The input section start

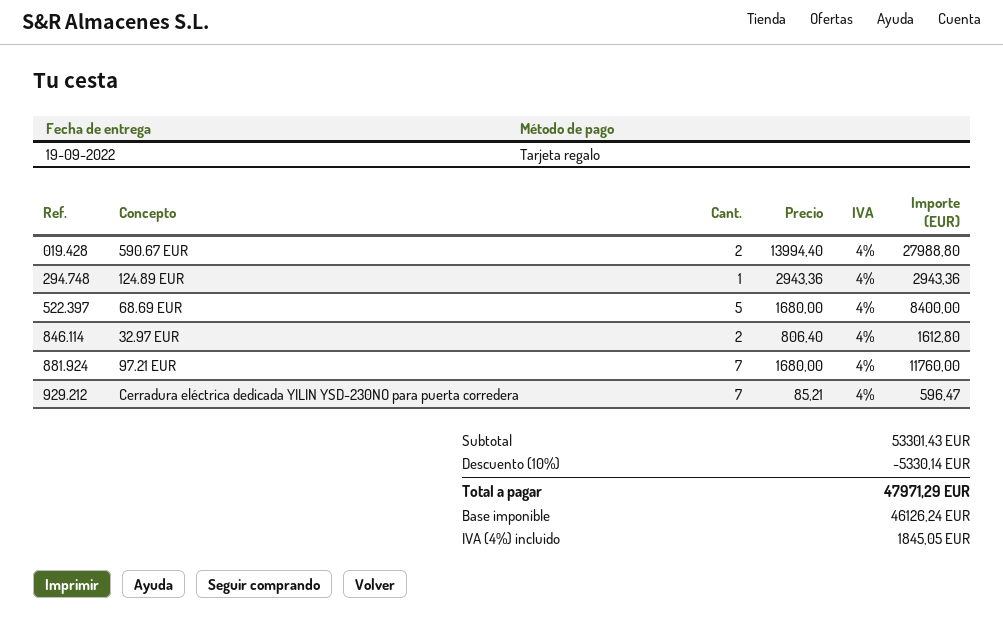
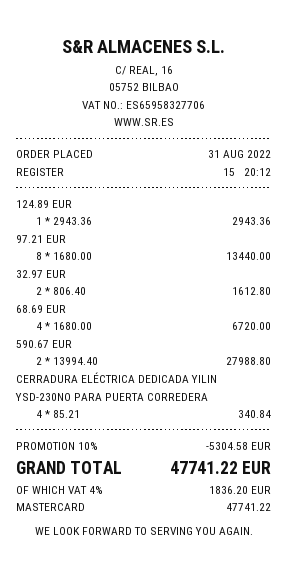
payment method: gift card -> Mastercard
68.69 EUR: 5 x 1680.00 = 8400.00 -> 4 x 1680.00 = 6720.00
97.21 EUR: 7 x 1680.00 = 11760.00 -> 8 x 1680.00 = 13440.00
Cerradura eléctrica dedicada YILIN YSD-230NO para puerta corredera: 7 x 85.21 = 596.47 -> 4 x 85.21 = 340.84
discount: 10% = 5330.14 -> 10% = 5304.58
tax: 4% = 1845.05 -> 4% = 1836.20
total: 47971.29 -> 47741.22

The input section end

Work to be completed –
Set down the lines above exactly as written. Begin at the line containing "97.21 EUR: 7" and stop after the last line.

Reply to the task –
97.21 EUR: 7 x 1680.00 = 11760.00 -> 8 x 1680.00 = 13440.00
Cerradura eléctrica dedicada YILIN YSD-230NO para puerta corredera: 7 x 85.21 = 596.47 -> 4 x 85.21 = 340.84
discount: 10% = 5330.14 -> 10% = 5304.58
tax: 4% = 1845.05 -> 4% = 1836.20
total: 47971.29 -> 47741.22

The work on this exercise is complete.